At landscape scales, disturbances lead to fine-scale variation in biogeochemical states and microbial population dynamics that alter soil respiration and nutrient availability. Wildfires change soil physical, chemical, and biological properties, causing wholesale transformations of organic compound substrates available for microbial metabolism. For example, fires increase soil pH, which is commonly found as an explanatory variable describing bacterial community structure.
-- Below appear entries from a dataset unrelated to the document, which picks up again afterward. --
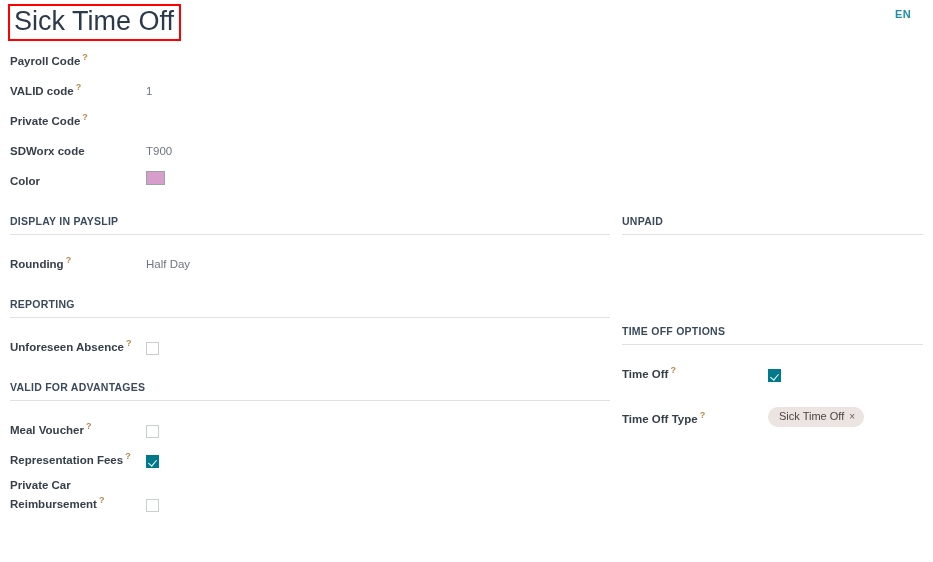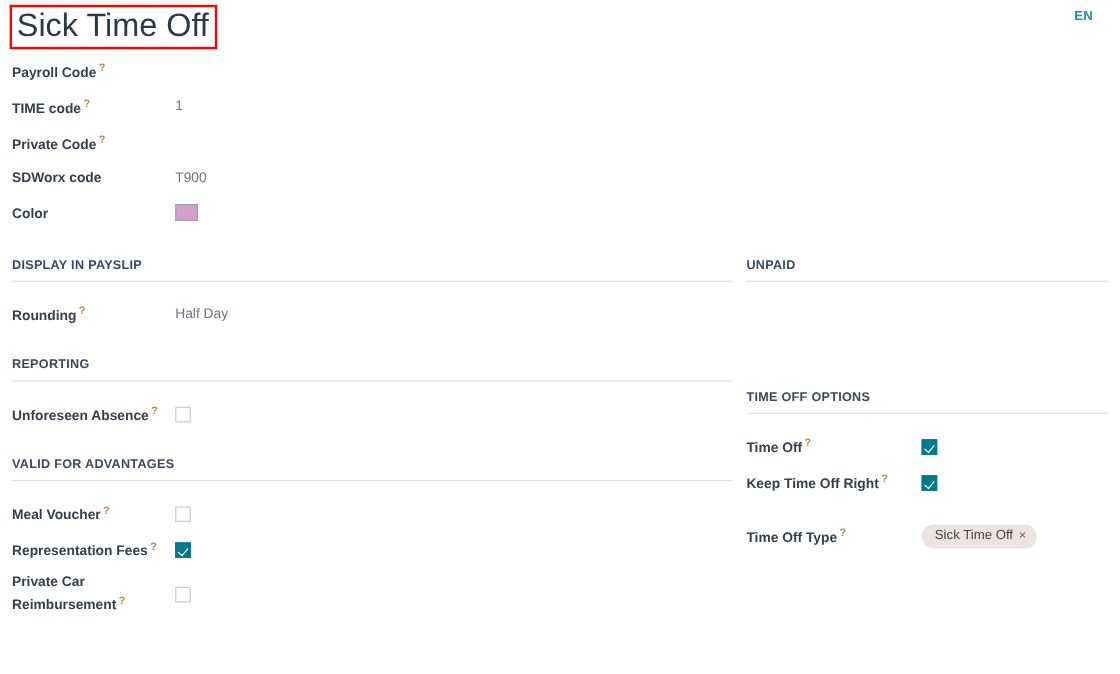--- a/index.html
+++ b/index.html
@@ -60,21 +60,21 @@
   .col-right {
     position: absolute;
     left: 622px;
     top: 215px;
     width: 301px;
   }
 
   
   .frow {
     display: flex;
-    align-items: center;
+    align-items: flex-end;
     min-height: 21px;
     margin-bottom: 9px;
   }
 
   .flabel {
     font-size: 11.5px;
     font-weight: bold;
     color: #36404a;
     line-height: 15px;
     padding-top: 1px;
@@ -190,21 +190,21 @@
     </div>
   </div>
 
   <div class="col-left">
 
     <div class="frow">
       <div class="flabel"><span>Payroll Code</span><span class="help-mark">?</span></div>
     </div>
 
     <div class="frow">
-      <div class="flabel"><span>TIME code</span><span class="help-mark">?</span></div>
+      <div class="flabel"><span>VALID code</span><span class="help-mark">?</span></div>
       <div class="fvalue">1</div>
     </div>
 
     <div class="frow">
       <div class="flabel"><span>Private Code</span><span class="help-mark">?</span></div>
       <div class="fvalue"></div>
     </div>
 
     <div class="frow">
       <div class="flabel"><span>SDWorx code</span></div>
@@ -276,24 +276,20 @@
 
     <div class="section">
       <div class="section-title">TIME OFF OPTIONS</div>
       <div class="section-rule"></div>
 
       <div class="frow">
         <div class="flabel"><span>Time Off</span><span class="help-mark">?</span></div>
         <span class="cbox checked"></span>
       </div>
 
-      <div class="frow">
-        <div class="flabel"><span>Keep Time Off Right</span><span class="help-mark">?</span></div>
-        <span class="cbox checked"></span>
-      </div>
 
       <div class="frow" style="align-items:center;margin-top:24px;">
         <div class="flabel"><span>Time Off Type</span><span class="help-mark">?</span></div>
         <div class="fvalue" style="padding-top:0;">
           <span class="tag">
               <span>Sick Time Off</span>
               <span class="tag-x">×</span>
             </span>
         </div>
       </div>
Soil microbes excrete exoenzymes to decompose polymers and acquire nutrients, and these activities can indicate changing microbial function or soil quality. We identified shifts from carbon to nitrogen-dominated exoenzyme activities in the alkaline soils of burned mixed-conifer forests, suggesting turnover of microbial taxa and function that correspond to recovering soil microbial biomass. Our results highlight the importance of incorporating a standard suite of microbial activity and community assays with soil biogeochemical and respiration measurements to enable comparisons across the broader CZO network. Characterizing local and regional microbial function and biodiversity in a standardized framework could enable more effective management and valuation of critical zone services and would better inform projections under global change scenarios.